:: Data supplied

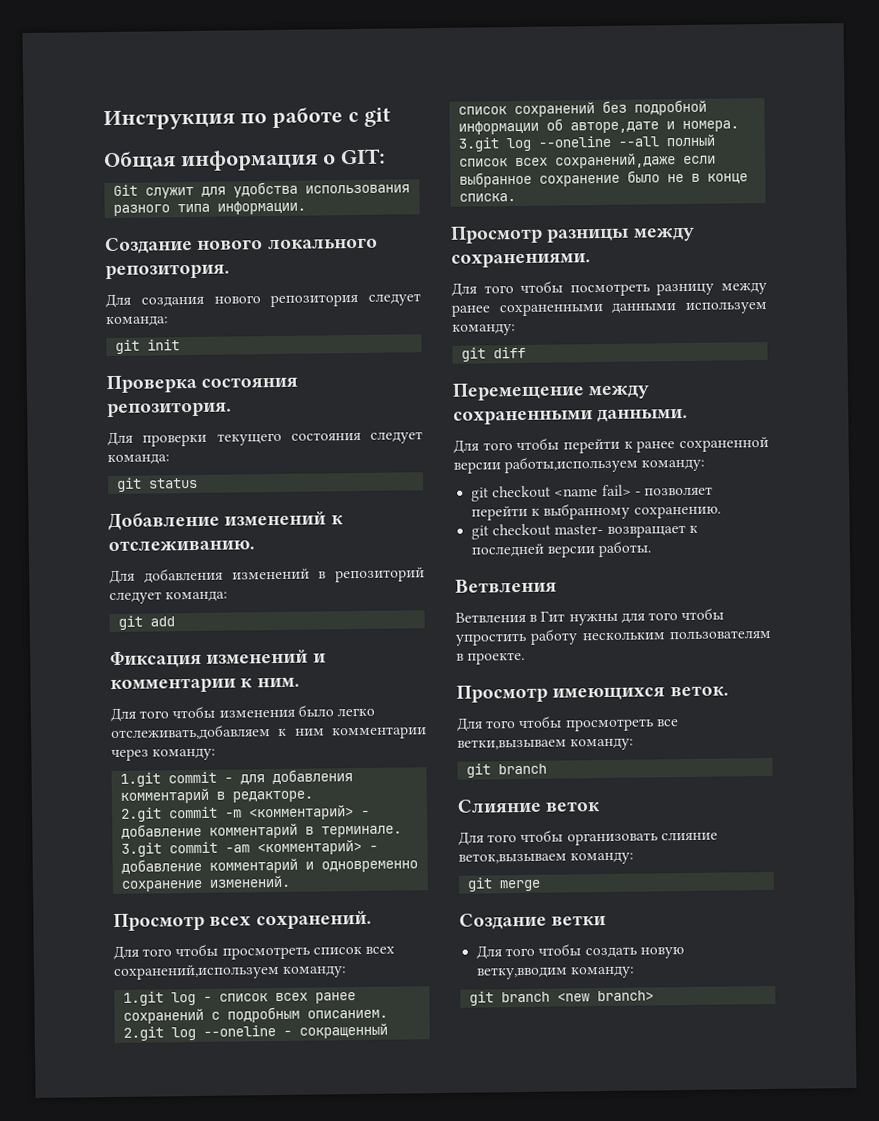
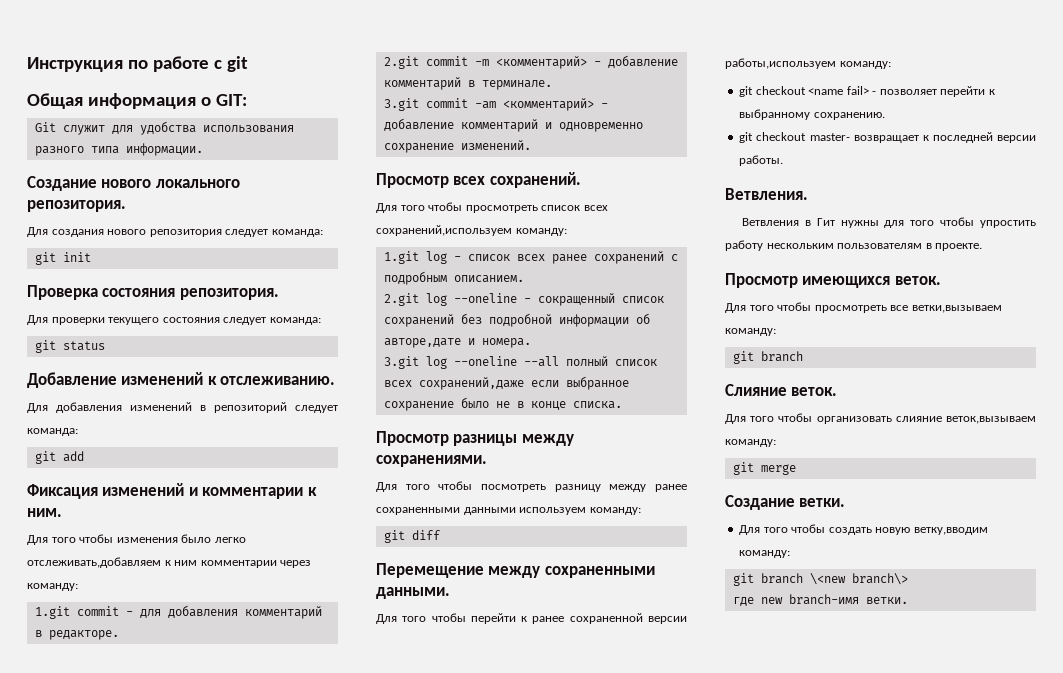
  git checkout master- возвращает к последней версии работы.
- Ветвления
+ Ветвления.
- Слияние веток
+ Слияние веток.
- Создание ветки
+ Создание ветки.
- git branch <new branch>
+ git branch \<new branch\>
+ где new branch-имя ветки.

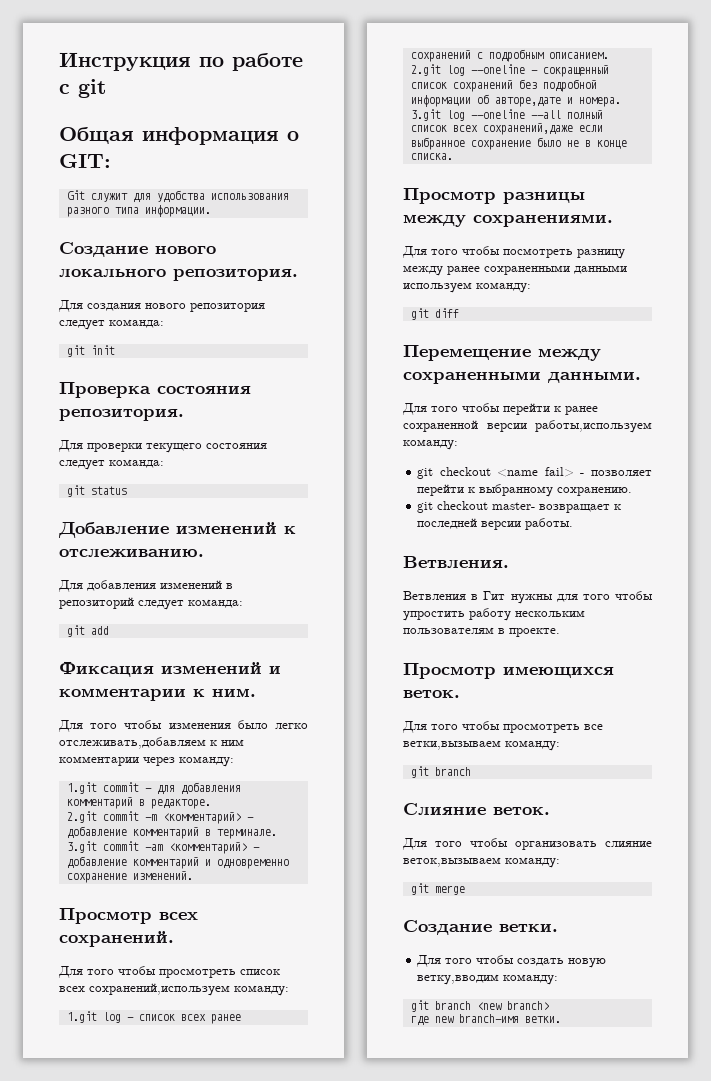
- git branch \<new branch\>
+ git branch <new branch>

::::
:: Data supplied

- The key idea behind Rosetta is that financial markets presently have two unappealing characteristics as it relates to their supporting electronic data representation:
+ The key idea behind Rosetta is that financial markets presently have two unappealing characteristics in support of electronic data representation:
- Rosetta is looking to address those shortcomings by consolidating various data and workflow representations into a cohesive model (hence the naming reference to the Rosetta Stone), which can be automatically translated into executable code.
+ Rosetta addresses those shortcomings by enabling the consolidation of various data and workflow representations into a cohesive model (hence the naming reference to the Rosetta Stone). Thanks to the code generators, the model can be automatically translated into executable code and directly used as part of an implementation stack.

::::

** What is expected **
Note every line of the entries in which "ветки" appears, and copy it down.

** Written solution **
- Создание ветки
+ Создание ветки.
+ где new branch-имя ветки.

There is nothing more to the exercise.